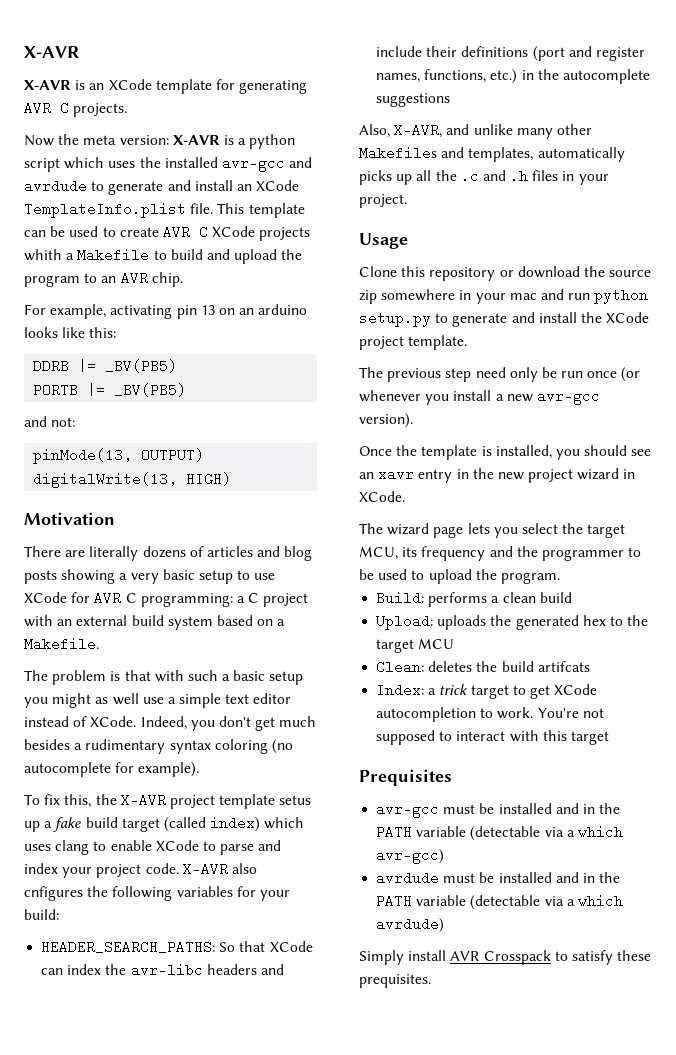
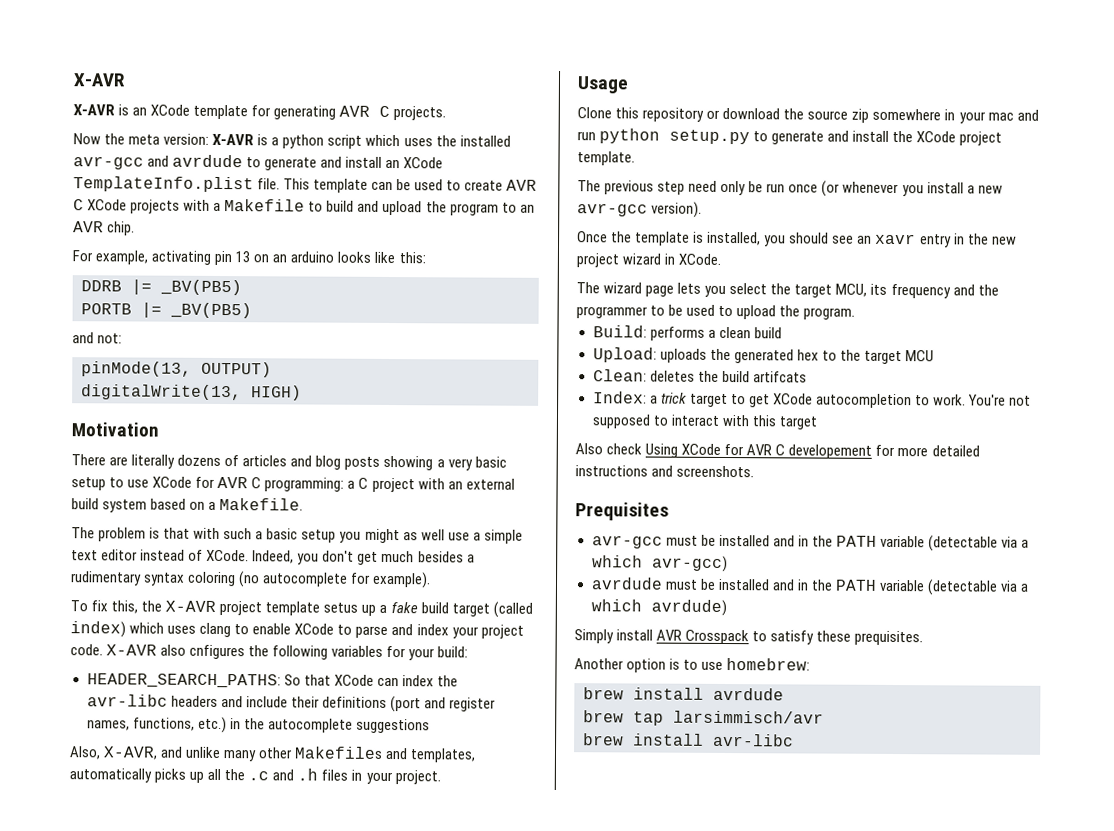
[24,249,62,261] whith -> [183,199,211,211] with
(609, 738) none -> [575,443,980,459] [575,465,755,478] // Also check Using XCode for AVR C developement for more detailed instructions and screenshots.
(431, 981) none -> [574,658,811,673] [583,687,784,701] [583,710,824,726] [583,733,794,747] // Another option is to use homebrew: // brew install avrdude // brew tap larsimmisch/avr // brew install avr-libc

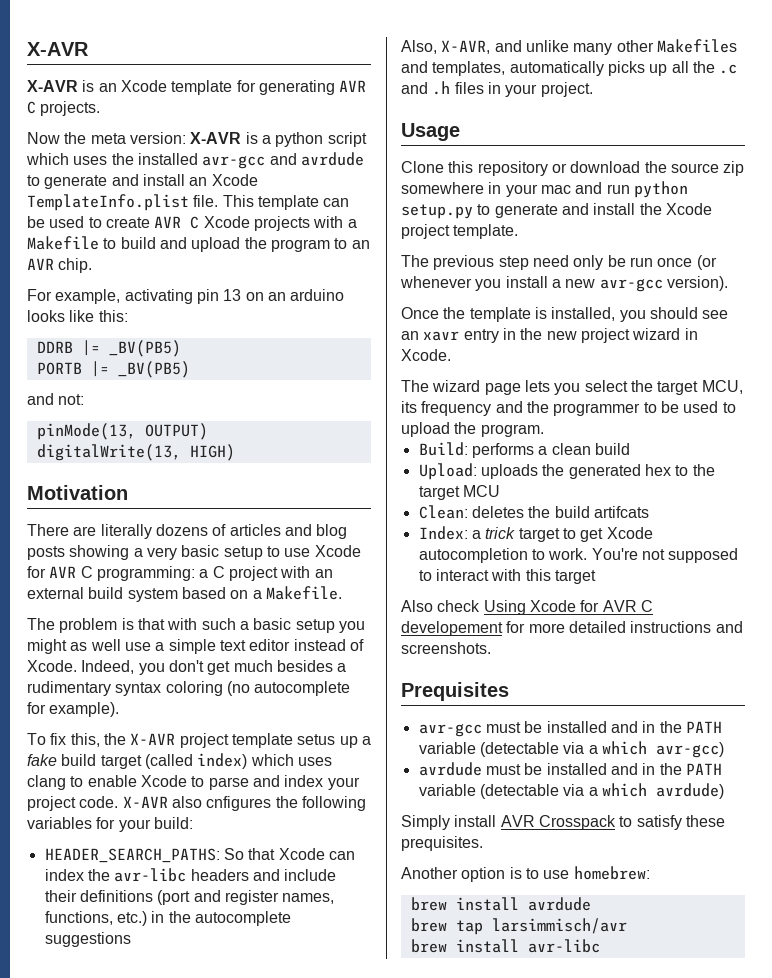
[150,104,191,116] XCode -> [120,80,167,92] Xcode
[403,157,444,169] XCode -> [211,174,258,186] Xcode
[87,199,128,211] XCode -> [203,216,250,228] Xcode
[152,476,193,488] XCode -> [314,545,361,557] Xcode
[206,549,250,562] XCode. -> [27,660,77,672] Xcode.
[294,623,335,635] XCode -> [140,775,187,787] Xcode
[333,674,374,686] XCode -> [278,848,325,860] Xcode
[916,131,957,143] XCode -> [665,203,712,215] Xcode
[678,253,722,265] XCode. -> [401,349,451,361] Xcode.
[772,393,813,405] XCode -> [606,527,653,539] Xcode
[681,443,722,455] XCode -> [529,600,576,612] Xcode

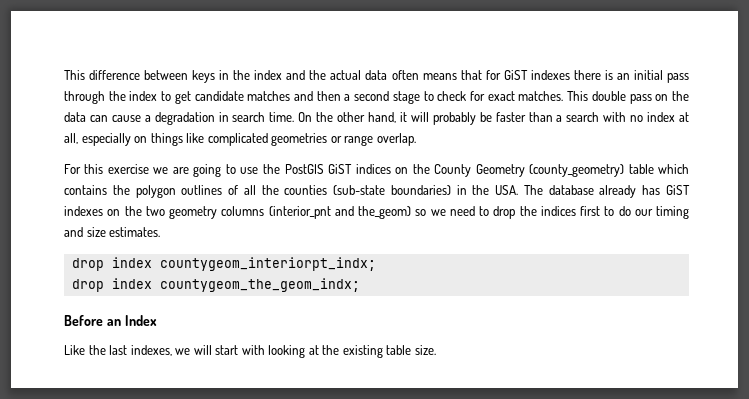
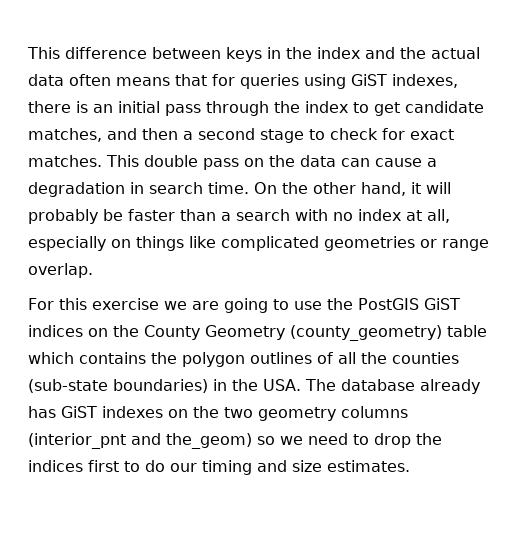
[503,70,570,80] GiST indexes -> [240,74,458,89] queries using GiST indexes,
[247,91,291,101] matches -> [28,128,102,142] matches,
[71,257,376,271] [71,278,360,292] [64,315,157,326] [64,345,436,358] // drop index countygeom_interiorpt_indx; // drop index countygeom_the_geom_indx; // Before an Index // Like the last indexes, we will start with looking at the existing table size. -> (410, 466) none

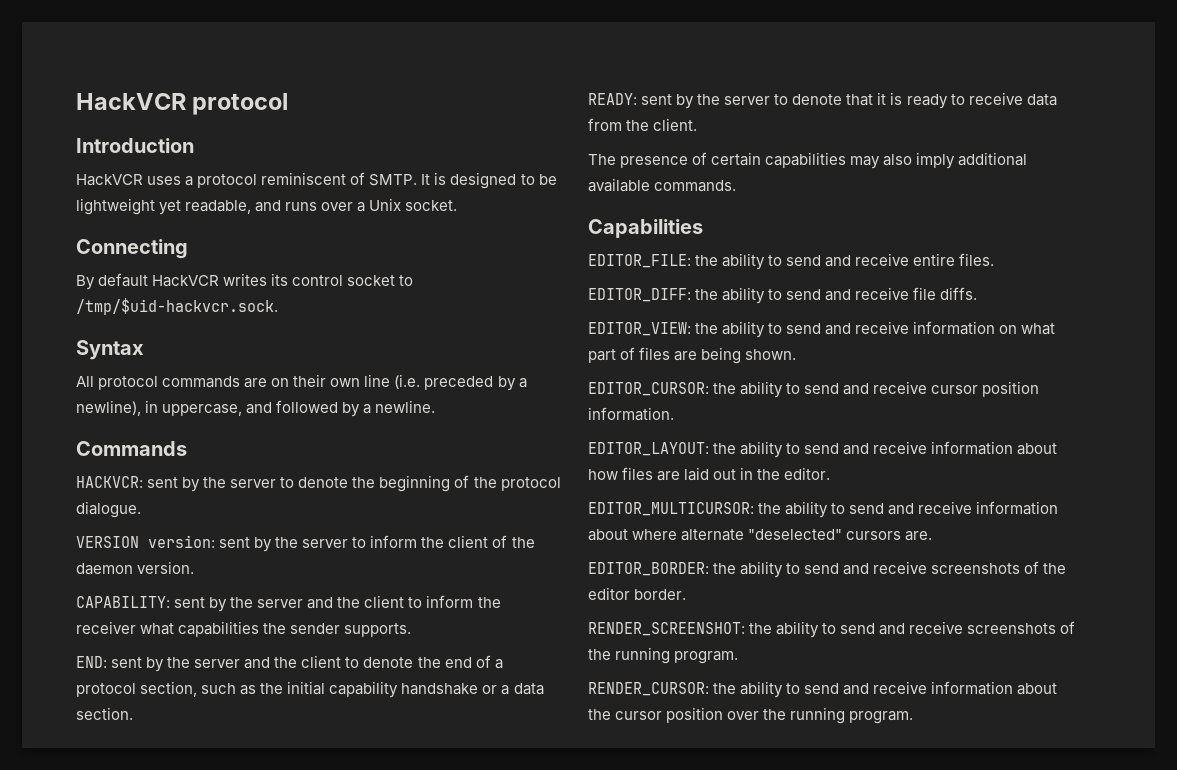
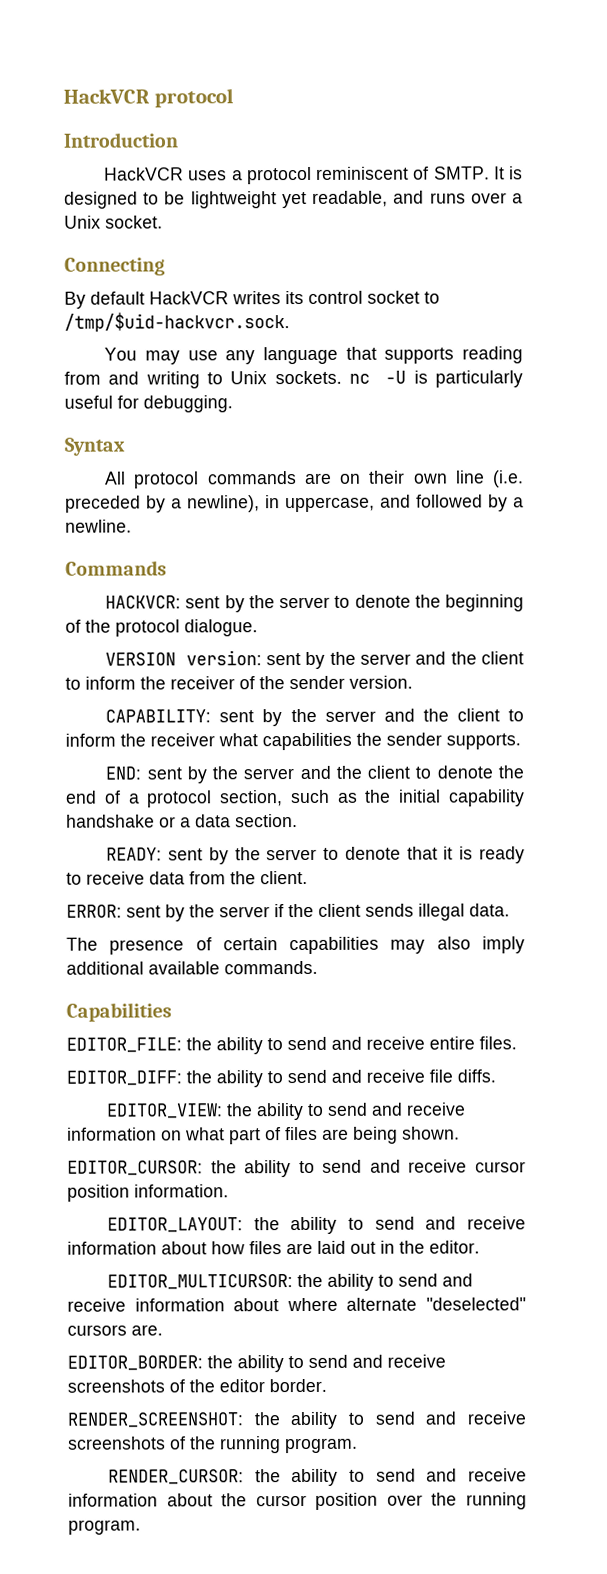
(278, 306) none -> [104,346,523,365] [64,370,523,389] [64,395,233,413] // You may use any language that supports reading from and writing to Unix sockets. nc -U is particularly useful for debugging.
[352,535,535,548] [76,563,133,575] to inform the client of the daemon -> [415,651,524,665] [65,675,345,690] and the client to inform the receiver of the sender
(698, 124) none -> [66,903,510,922] // ERROR: sent by the server if the client sends illegal data.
---
Go through the records and gather the lines that hold "with".

▸ Solution to this exercise:
[24,249,62,261] whith -> [183,199,211,211] with
[71,257,376,271] [71,278,360,292] [64,315,157,326] [64,345,436,358] // drop index countygeom_interiorpt_indx; // drop index countygeom_the_geom_indx; // Before an Index // Like the last indexes, we will start with looking at the existing table size. -> (410, 466) none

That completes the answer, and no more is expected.